Marcus Garvey, após ser expulso dos USA, vivenciou, na Jamaica e na Inglaterra, o acelerado declínio de sua liderança e da UNIA, organização que fundara, primeiro na Jamaica e, logo, nos Estados Unidos. Foi semi-esquecido nos USA, com a ascensão de novas organizações e lideranças, como os Muçulmanos Negros, Malcolm X, o Partido Pantera Negra.
Com a vitória neoliberal mundial de fins dos anos 1980, assinalada pela dissolução da URSS, avançou e consolidou-se a hegemonia das organizações negras social-integracionistas e identitárias, em geral, organizadas sob a asa do Partido Democrata. No novo contexto, B.T. Washington e Marcus Garvey voltaram a ser lembrados como lideranças negras positivas e, comumente, como pioneiros do empreendedorismo negro pró-capitalista. E, como tal, como é habitual, exportados para o Brasil.

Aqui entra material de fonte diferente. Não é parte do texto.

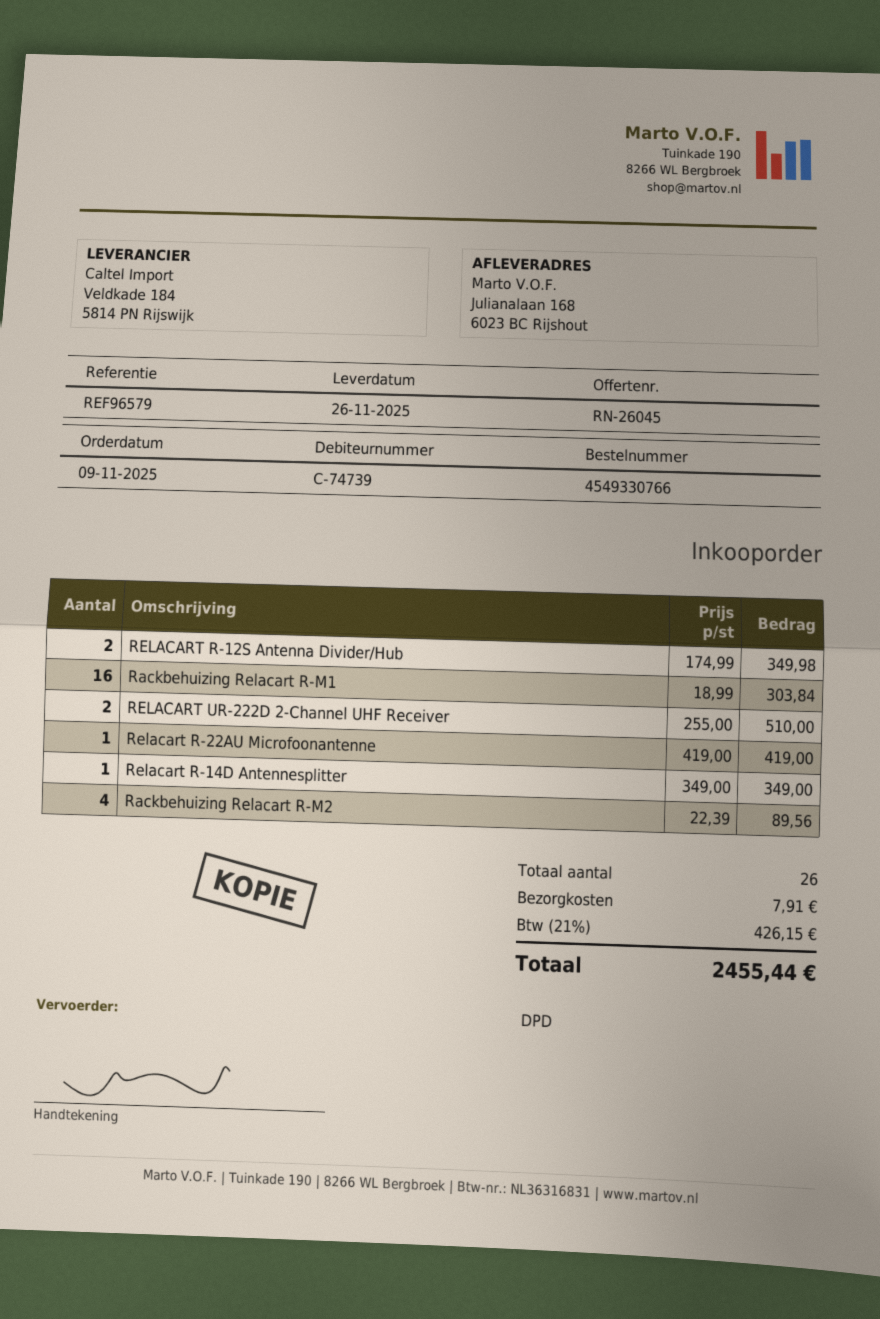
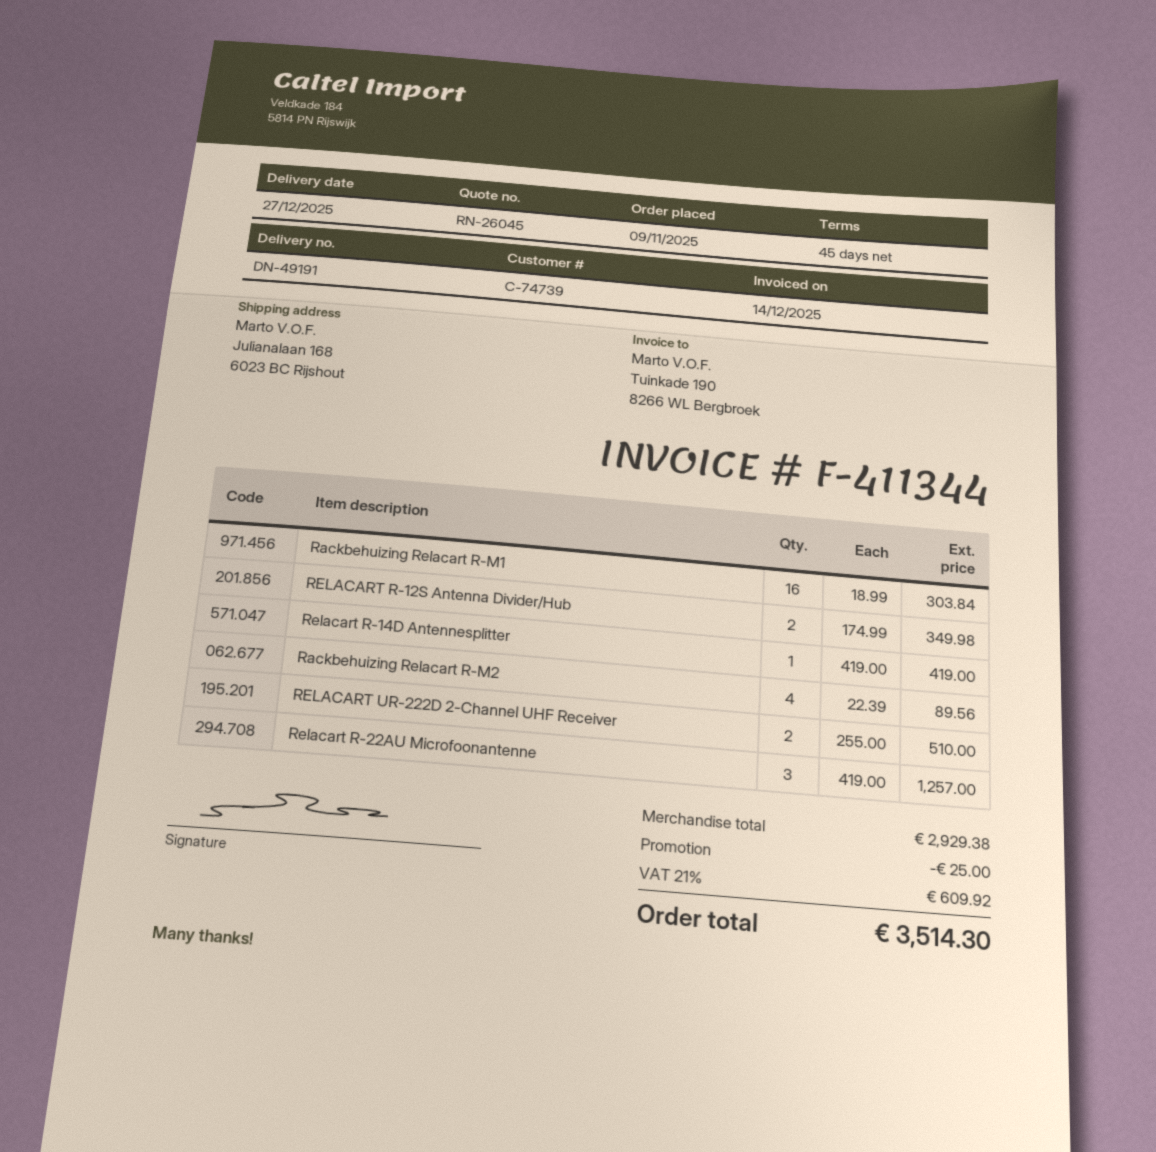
delivery date: 2025-11-26 -> 2025-12-27
Relacart R-22AU Microfoonantenne: 1 x 419.00 = 419.00 -> 3 x 419.00 = 1257.00
Relacart R-14D Antennesplitter: 1 x 349.00 = 349.00 -> 1 x 419.00 = 419.00
discount: none -> 25.00
shipping: 7.91 -> none
tax: 21% = 426.15 -> 21% = 609.92
total: 2455.44 -> 3514.30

II. Nascimento, Educação e Formação de Marcus Garvey
País negro
Marcus Mosiah Garvey nasceu, em 17 agosto de 1887, em Saint Ann’s Bay, no litoral da Jamaica, ilha de uns 240 km de extensão por, no máximo, oitenta de largura. Seu pequeno povoado nativo teria uns dois mil habitantes e, toda a colônia inglesa, uns oitocentos mil habitantes. A escravidão fora abolida no Império Britânico, e, portanto, na Jamaica, em 1833. A sociedade jamaicana era constituída por 80% negros, descendentes de cativos, em geral, pobres, vivendo em meio rural. A classe média, uns 18% da população, era formada por mestiços diversos, com destaque para os mulatos. As classes dominantes, uns 2% da população, era integrada por brancos, descendentes de ingleses, de europeus e de jamaicanos, com ancestrais negros mais ou menos distantes.

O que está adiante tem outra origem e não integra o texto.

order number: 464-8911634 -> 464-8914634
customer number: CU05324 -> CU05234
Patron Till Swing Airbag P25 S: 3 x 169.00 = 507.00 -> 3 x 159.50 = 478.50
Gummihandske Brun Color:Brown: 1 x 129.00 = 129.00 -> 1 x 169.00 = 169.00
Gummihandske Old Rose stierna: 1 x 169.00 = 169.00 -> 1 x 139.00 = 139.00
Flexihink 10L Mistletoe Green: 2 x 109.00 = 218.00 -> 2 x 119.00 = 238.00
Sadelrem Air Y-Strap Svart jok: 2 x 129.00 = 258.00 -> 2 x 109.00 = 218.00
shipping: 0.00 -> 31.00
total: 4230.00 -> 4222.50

A contradição sócio-racial dominante dava-se entre os brancos e, até mesmo, os mulatos com a população camponesa negra pobre numericamente dominante. Os mulatos esforçavam-se para superar, por casamento, a “linha de cor” que os separava dos “brancos”, e para não se confundir racialmente com a população negra. A realidade racial jamaicana tinha diferenças de qualidade com a estadunidense, onde se definia como negro a quem tivesse, nem que fosse, apenas uma gota de sangue negro, ou seja, um afro-ascendente mesmo muito longínquo. [DU BOIS, 1923.]
Marcus Garvey frequentou escola integrada, onde crianças negras, brancas e mulatas, de ambos os sexos, conviviam sem problemas. Ele tomou consciência do que era o racismo apenas aos seus quatorze anos. Isso, quando uma sua namoradinha da escola, filha de família vizinha branca e de recursos, foi enviada para estudar em Edinburgh, Escócia, com a proibição de lhe escrever, por ele ser “negro” e, certamente, pobre. Seus colegas e amigos brancos, do sexo masculino, quando cresciam e progrediam socialmente, passavam a desconhecê-lo. [GARVEY, 2017, p. 2; LAWLER, 1990, 30 et seq; JOHNSON, 2019, p.14.]
Negro e Pobre
O menino Garvey cresceu no seio de família negra e pobre. Seu pai, empregava-se como pedreiro, quando havia trabalho, e vivia da agricultura, tendo perdido as poucas terras familiares em disputas judiciais. Diácono da Igreja Metodista local, leitor habitual, possuía uma pequena biblioteca e escrevia cartas para os vizinhos iletrados. Ele teria tido onze filhos, de três casamentos, sendo que apenas Garvey, o caçula, e sua irmã, Indiara, filhos de seu último casamento, sobreviveram à infância. Seu pai teria se deixado levar pelo abatimento e morreria em um asilo. Sua mãe, Sarah Jane Richards, casou-se, aos 42 anos, dois anos após o nascimento de Marcus, e passou, muito cedo, a contribuir, com seu trabalho, ao sustento da família. Os Garvey reivindicavam orgulhosos serem negros puros, descendentes de quilombolas.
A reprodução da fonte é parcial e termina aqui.